Computing Chaotic Time-Averages from Few Periodic or Non-Periodic Orbits
Joshua L. Pughe-Sanford, Sam Quinn, Teodor Balabanski, and Roman O. Grigoriev

TL;DR
This paper introduces a data-driven method for accurately approximating time averages in chaotic systems using fewer reference states, outperforming traditional periodic orbit theory and Markov models especially in high-dimensional contexts.
Contribution
The authors develop an alternative, empirical approach to compute weights for chaotic averages, effective with both periodic and non-periodic orbits, reducing the number of states needed.
Findings
Proposed method outperforms traditional approaches in accuracy.
Requires fewer reference states for high-dimensional systems.

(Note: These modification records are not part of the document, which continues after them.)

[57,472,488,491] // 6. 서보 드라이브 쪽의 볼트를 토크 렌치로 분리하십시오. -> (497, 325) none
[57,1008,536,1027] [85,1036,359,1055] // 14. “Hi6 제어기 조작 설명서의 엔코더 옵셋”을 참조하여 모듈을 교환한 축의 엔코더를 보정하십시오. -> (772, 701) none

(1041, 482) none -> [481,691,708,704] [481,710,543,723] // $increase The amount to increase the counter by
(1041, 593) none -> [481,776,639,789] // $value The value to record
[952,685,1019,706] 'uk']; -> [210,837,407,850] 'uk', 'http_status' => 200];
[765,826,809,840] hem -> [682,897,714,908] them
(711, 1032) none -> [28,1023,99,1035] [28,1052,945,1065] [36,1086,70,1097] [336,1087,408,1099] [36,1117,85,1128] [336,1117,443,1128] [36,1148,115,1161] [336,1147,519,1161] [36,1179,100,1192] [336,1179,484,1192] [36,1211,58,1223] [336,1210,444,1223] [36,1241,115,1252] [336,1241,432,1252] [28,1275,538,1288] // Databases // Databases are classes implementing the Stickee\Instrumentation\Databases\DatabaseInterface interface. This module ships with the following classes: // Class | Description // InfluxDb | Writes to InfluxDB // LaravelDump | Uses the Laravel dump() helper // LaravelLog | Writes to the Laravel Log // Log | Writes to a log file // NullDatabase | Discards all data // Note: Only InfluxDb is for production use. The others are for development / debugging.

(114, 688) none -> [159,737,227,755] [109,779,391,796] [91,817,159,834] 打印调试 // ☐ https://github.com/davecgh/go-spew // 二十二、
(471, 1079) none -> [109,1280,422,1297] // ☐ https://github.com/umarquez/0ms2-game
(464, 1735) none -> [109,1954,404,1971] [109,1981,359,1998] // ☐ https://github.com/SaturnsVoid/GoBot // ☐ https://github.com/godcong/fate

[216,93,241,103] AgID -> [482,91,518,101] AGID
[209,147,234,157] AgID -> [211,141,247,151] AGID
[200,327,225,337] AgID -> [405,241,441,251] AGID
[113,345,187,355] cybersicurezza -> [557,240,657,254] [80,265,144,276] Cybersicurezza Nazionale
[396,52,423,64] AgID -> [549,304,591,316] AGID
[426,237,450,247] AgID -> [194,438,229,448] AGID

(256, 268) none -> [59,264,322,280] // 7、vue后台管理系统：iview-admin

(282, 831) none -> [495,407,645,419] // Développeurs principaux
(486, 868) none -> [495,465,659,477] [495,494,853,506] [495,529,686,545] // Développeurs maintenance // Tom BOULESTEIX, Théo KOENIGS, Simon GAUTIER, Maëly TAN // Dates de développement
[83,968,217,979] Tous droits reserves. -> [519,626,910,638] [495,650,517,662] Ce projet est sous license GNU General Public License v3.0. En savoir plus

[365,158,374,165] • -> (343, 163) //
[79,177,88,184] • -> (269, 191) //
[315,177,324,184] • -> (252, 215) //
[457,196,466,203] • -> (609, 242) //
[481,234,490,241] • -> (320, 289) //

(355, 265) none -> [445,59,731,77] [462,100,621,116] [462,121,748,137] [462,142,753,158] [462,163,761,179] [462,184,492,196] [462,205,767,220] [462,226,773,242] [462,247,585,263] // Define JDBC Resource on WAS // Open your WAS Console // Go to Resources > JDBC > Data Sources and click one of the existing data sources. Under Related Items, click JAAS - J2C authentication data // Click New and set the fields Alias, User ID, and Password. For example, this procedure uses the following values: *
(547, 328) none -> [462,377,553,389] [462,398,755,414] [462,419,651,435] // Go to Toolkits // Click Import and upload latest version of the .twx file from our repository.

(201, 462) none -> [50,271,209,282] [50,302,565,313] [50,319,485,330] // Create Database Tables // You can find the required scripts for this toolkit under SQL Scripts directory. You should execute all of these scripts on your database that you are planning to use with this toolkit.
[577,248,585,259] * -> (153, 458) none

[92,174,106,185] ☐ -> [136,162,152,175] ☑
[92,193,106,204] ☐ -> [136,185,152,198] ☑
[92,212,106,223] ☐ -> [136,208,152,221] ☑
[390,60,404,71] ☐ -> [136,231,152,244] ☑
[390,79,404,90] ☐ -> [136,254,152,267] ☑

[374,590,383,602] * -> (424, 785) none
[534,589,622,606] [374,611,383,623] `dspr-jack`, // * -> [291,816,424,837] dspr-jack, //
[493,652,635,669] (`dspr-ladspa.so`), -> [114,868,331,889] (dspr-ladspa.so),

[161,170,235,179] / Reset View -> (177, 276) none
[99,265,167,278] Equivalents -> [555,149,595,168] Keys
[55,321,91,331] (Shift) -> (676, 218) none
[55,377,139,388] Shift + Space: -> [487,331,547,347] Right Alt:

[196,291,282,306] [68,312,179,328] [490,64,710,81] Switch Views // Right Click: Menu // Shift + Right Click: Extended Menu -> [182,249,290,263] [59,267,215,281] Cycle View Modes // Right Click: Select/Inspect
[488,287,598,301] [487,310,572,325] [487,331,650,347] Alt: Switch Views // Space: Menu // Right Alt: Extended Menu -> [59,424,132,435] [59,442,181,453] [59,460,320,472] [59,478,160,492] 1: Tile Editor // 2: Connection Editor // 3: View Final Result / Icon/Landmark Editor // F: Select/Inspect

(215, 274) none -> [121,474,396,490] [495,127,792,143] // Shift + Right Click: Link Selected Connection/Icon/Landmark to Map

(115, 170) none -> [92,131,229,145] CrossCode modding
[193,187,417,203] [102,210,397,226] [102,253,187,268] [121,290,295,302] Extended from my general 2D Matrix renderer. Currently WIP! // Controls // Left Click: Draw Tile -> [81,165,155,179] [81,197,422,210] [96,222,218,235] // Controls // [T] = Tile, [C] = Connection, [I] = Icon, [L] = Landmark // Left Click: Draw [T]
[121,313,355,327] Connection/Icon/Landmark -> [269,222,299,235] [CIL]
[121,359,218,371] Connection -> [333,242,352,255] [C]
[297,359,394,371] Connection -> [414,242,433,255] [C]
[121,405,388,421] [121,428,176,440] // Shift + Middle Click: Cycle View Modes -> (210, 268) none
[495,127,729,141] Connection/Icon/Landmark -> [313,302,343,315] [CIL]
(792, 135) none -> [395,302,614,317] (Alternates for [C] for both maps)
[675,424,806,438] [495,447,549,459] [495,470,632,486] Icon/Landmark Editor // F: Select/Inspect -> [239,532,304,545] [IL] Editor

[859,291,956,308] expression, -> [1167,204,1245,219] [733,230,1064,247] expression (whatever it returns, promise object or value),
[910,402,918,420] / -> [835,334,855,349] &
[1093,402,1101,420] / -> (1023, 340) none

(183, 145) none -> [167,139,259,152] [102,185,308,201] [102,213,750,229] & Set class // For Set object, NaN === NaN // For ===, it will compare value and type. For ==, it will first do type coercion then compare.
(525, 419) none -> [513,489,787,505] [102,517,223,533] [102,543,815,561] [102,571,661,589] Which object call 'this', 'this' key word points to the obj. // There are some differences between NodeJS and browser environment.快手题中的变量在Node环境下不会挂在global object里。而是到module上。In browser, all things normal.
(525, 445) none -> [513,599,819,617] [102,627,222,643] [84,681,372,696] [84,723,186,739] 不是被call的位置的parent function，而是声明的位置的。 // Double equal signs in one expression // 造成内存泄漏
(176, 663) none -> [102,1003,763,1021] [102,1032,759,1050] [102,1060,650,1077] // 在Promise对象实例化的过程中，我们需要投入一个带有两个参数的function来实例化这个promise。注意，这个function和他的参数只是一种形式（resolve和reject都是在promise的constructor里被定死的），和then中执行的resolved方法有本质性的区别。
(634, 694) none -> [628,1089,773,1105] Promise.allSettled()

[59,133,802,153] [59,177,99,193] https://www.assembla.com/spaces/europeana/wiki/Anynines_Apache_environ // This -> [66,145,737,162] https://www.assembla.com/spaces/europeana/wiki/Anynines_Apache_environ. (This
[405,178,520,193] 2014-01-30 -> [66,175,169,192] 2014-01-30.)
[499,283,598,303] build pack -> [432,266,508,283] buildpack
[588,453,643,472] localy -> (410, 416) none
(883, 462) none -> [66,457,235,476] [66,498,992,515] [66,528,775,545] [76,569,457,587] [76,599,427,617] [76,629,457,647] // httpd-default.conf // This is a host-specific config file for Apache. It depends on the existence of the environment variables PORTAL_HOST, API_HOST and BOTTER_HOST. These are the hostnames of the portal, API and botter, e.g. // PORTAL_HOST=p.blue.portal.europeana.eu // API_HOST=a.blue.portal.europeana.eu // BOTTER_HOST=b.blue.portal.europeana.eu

Effective for both periodic and non-periodic trajectory segments.
Abstract
For appropriately chosen weights, temporal averages in chaotic systems can be approximated as a weighted sum of averages over reference states, such as unstable periodic orbits. Under strict assumptions, such as completeness of the orbit library, these weights can be formally derived using periodic orbit theory. When these assumptions are violated, weights can be obtained empirically using a Markov partition of the chaotic set. Here, we describe an alternative, data-driven approach to computing weights that allows for an accurate approximation of temporal averages from a variety of reference states, including both periodic orbits and non-periodic trajectory segments embedded within the chaotic set. For a broad class of observables, we demonstrate that weights computed with the proposed method significantly outperform those derived from periodic orbit theory or Markov models, achieving…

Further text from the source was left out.